>>>>>

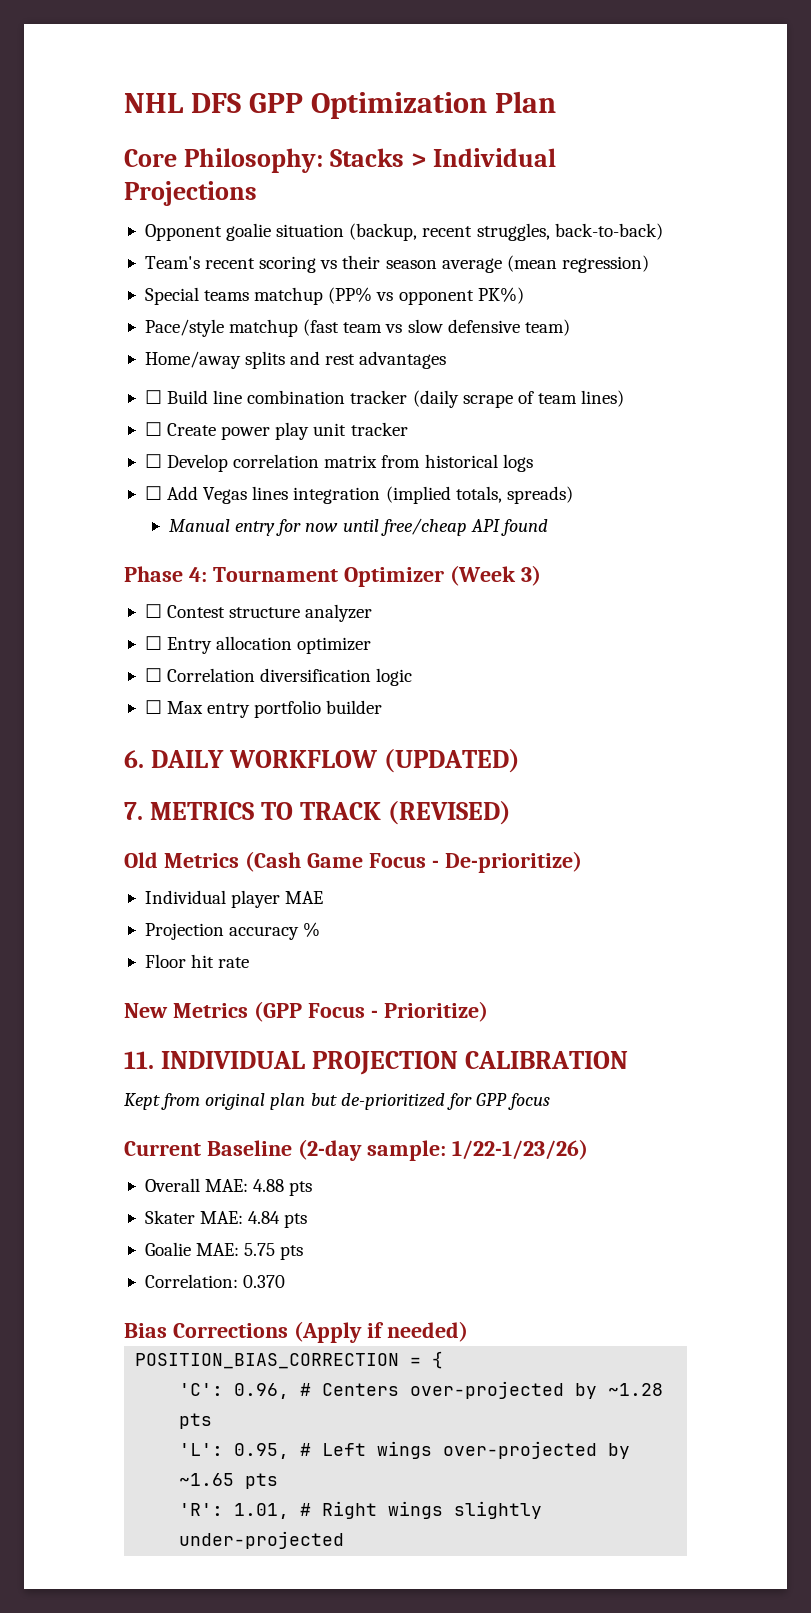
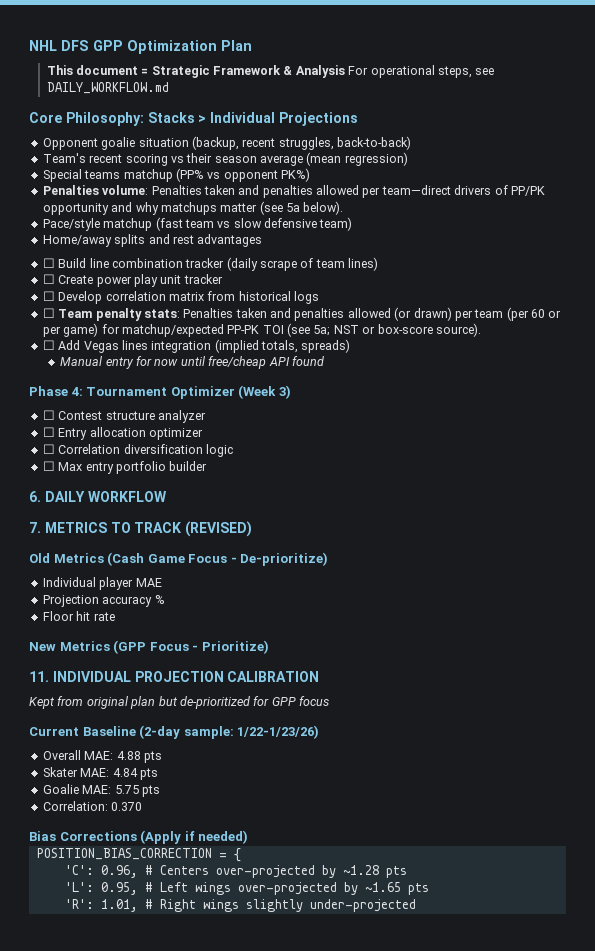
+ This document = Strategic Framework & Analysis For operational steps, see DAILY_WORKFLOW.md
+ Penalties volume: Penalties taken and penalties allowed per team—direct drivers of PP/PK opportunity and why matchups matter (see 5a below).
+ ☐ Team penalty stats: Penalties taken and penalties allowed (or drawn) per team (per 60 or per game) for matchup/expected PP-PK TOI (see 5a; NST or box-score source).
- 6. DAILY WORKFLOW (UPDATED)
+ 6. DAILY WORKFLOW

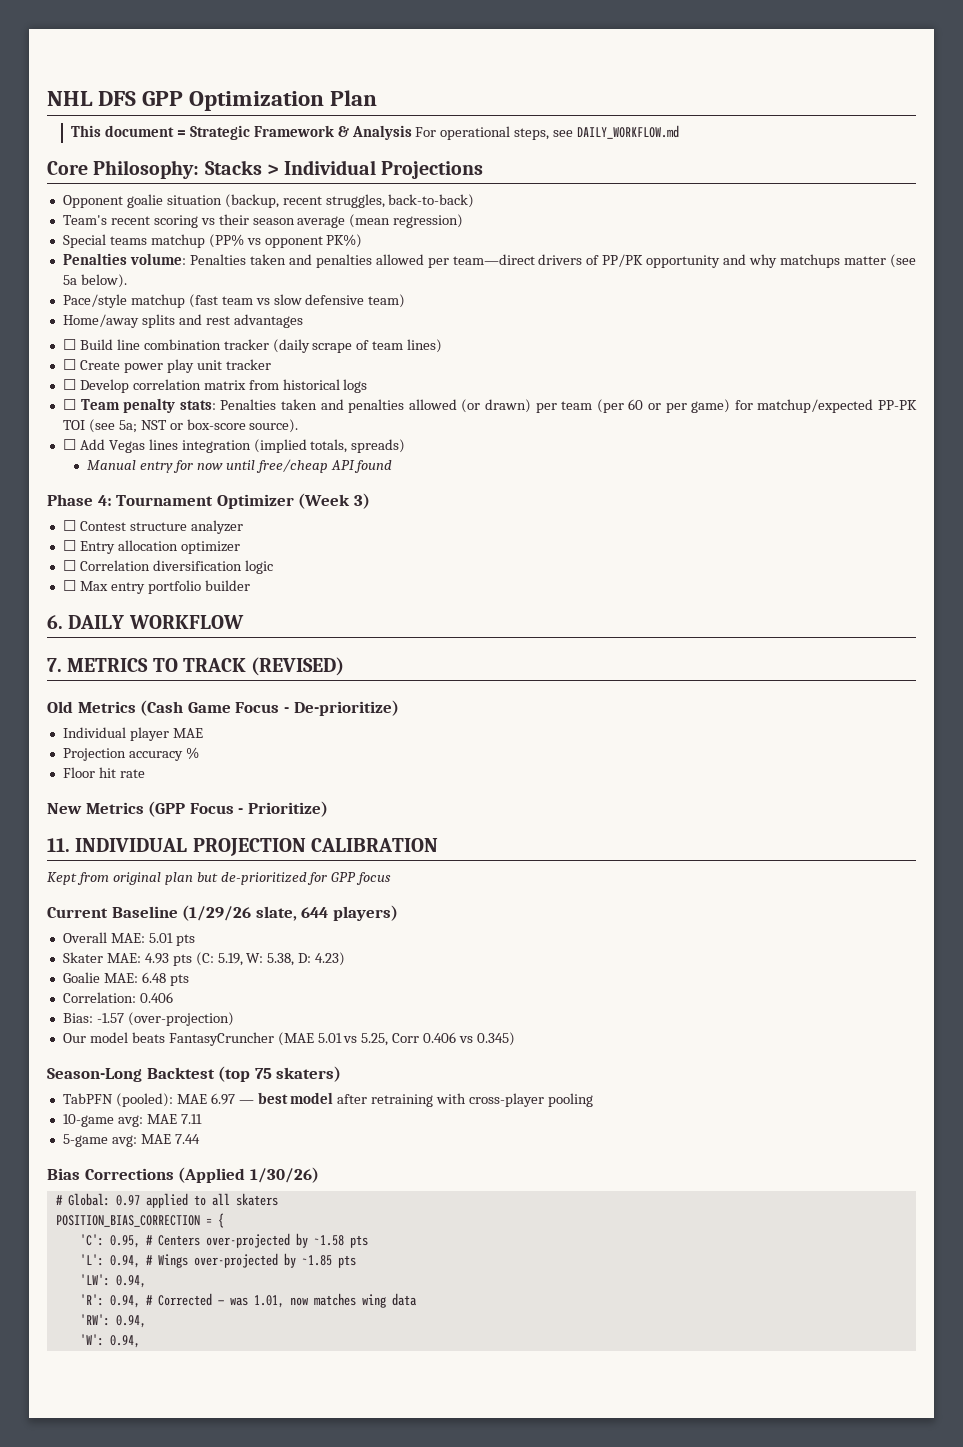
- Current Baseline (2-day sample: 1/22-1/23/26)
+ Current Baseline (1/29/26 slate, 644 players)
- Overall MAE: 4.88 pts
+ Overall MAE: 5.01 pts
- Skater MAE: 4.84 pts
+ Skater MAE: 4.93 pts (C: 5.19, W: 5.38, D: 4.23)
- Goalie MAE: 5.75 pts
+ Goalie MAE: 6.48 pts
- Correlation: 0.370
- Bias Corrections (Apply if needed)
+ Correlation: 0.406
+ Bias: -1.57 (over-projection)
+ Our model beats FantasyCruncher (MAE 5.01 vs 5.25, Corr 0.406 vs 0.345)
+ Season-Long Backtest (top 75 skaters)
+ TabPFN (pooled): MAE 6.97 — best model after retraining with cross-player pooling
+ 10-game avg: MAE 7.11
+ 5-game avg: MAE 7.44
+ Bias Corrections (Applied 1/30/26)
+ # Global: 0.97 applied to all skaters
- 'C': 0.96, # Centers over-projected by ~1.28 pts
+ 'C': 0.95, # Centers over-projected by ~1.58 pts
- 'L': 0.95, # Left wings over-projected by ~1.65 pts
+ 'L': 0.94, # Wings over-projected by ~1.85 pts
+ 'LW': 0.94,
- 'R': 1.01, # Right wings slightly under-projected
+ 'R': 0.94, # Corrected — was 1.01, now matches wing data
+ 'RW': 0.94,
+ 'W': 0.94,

<<<<<

● **WHAT YOU WILL DO**
Return all lines above that mention the word "Corrections".

● **ANSWER TO THE EXERCISE**
- Bias Corrections (Apply if needed)
+ Bias Corrections (Applied 1/30/26)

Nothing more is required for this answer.